▶ Aim of the task
Word for word, copy the line containing "- Explicit Subjects with expect or assert" and each line after it in the records below, ending with the last line.

[Stored records]
:::

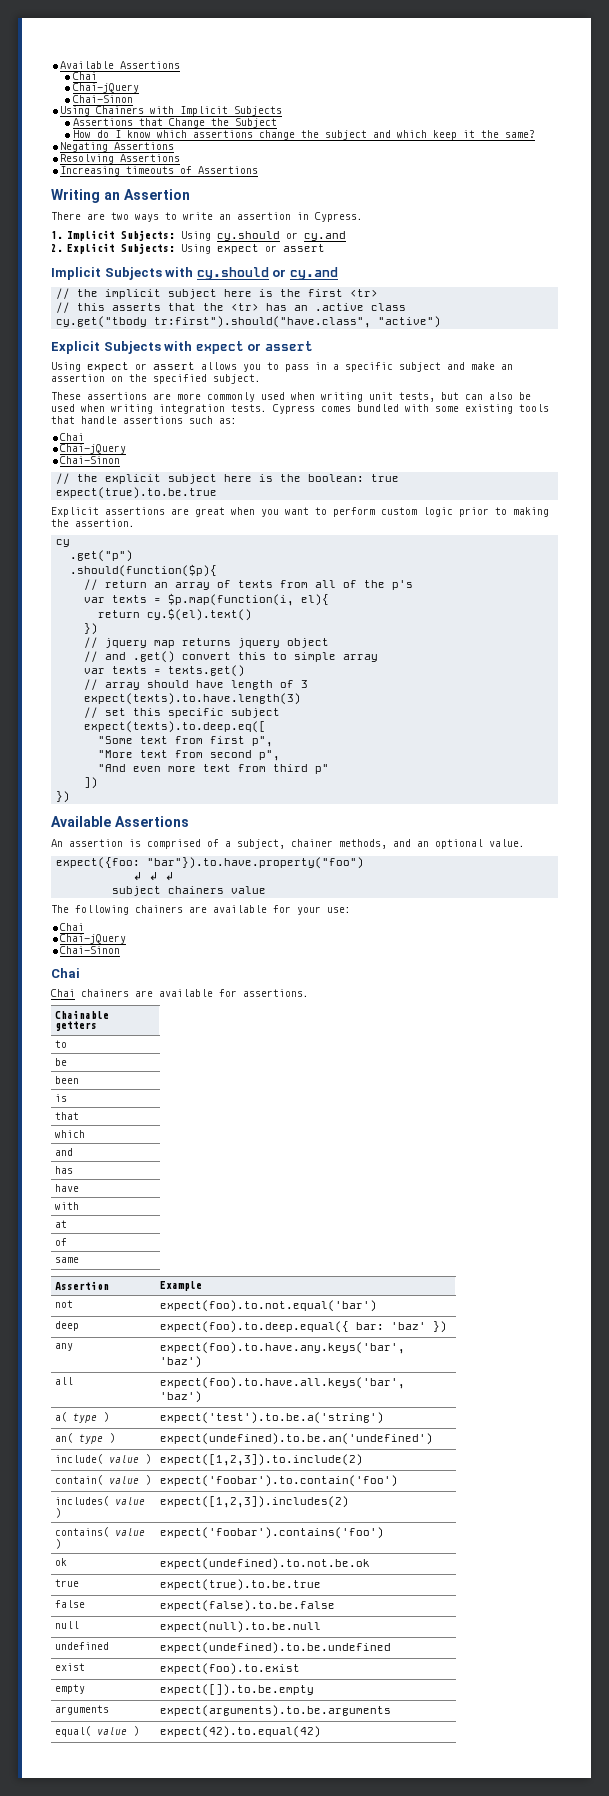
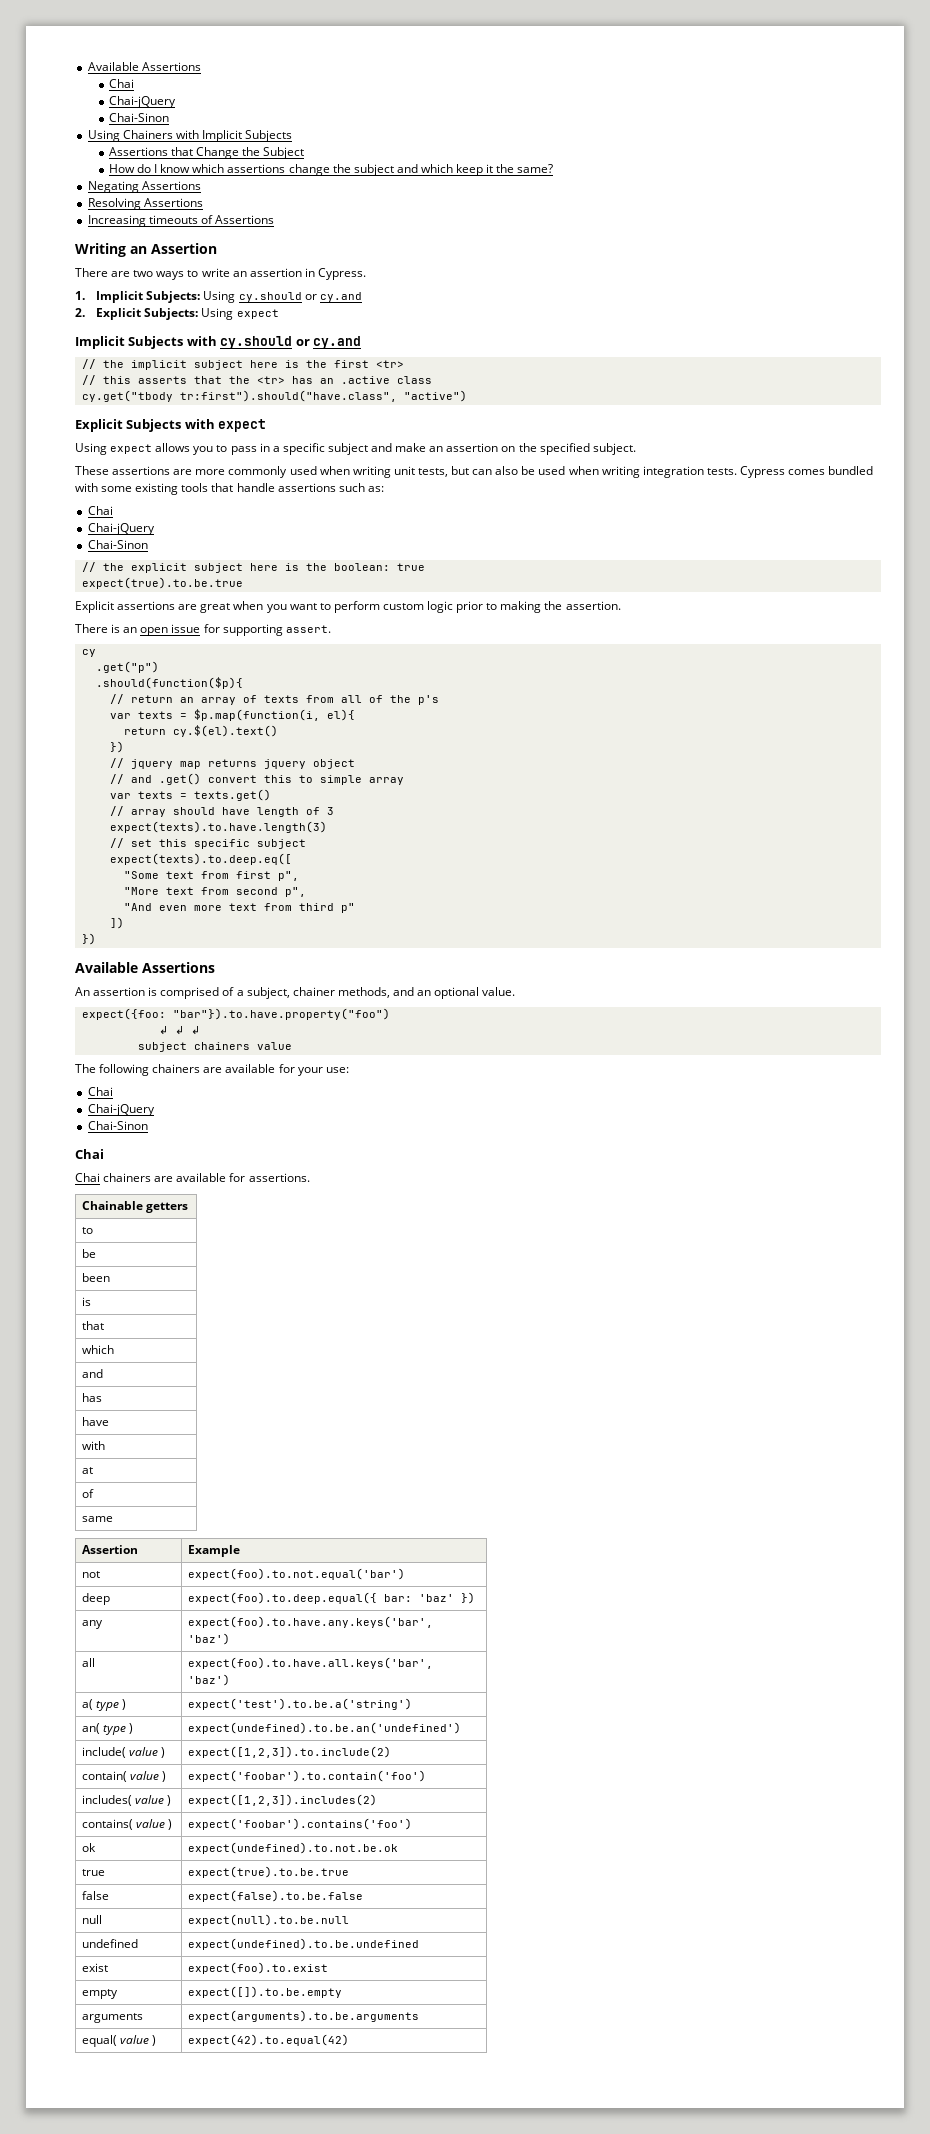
- 2. Explicit Subjects: Using expect or assert
+ 2. Explicit Subjects: Using expect
- Explicit Subjects with expect or assert
- Using expect or assert allows you to pass in a specific subject and make an assertion on the specified subject.
+ Explicit Subjects with expect
+ Using expect allows you to pass in a specific subject and make an assertion on the specified subject.
+ There is an open issue for supporting assert.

:::

▶ Response to this exercise
- Explicit Subjects with expect or assert
- Using expect or assert allows you to pass in a specific subject and make an assertion on the specified subject.
+ Explicit Subjects with expect
+ Using expect allows you to pass in a specific subject and make an assertion on the specified subject.
+ There is an open issue for supporting assert.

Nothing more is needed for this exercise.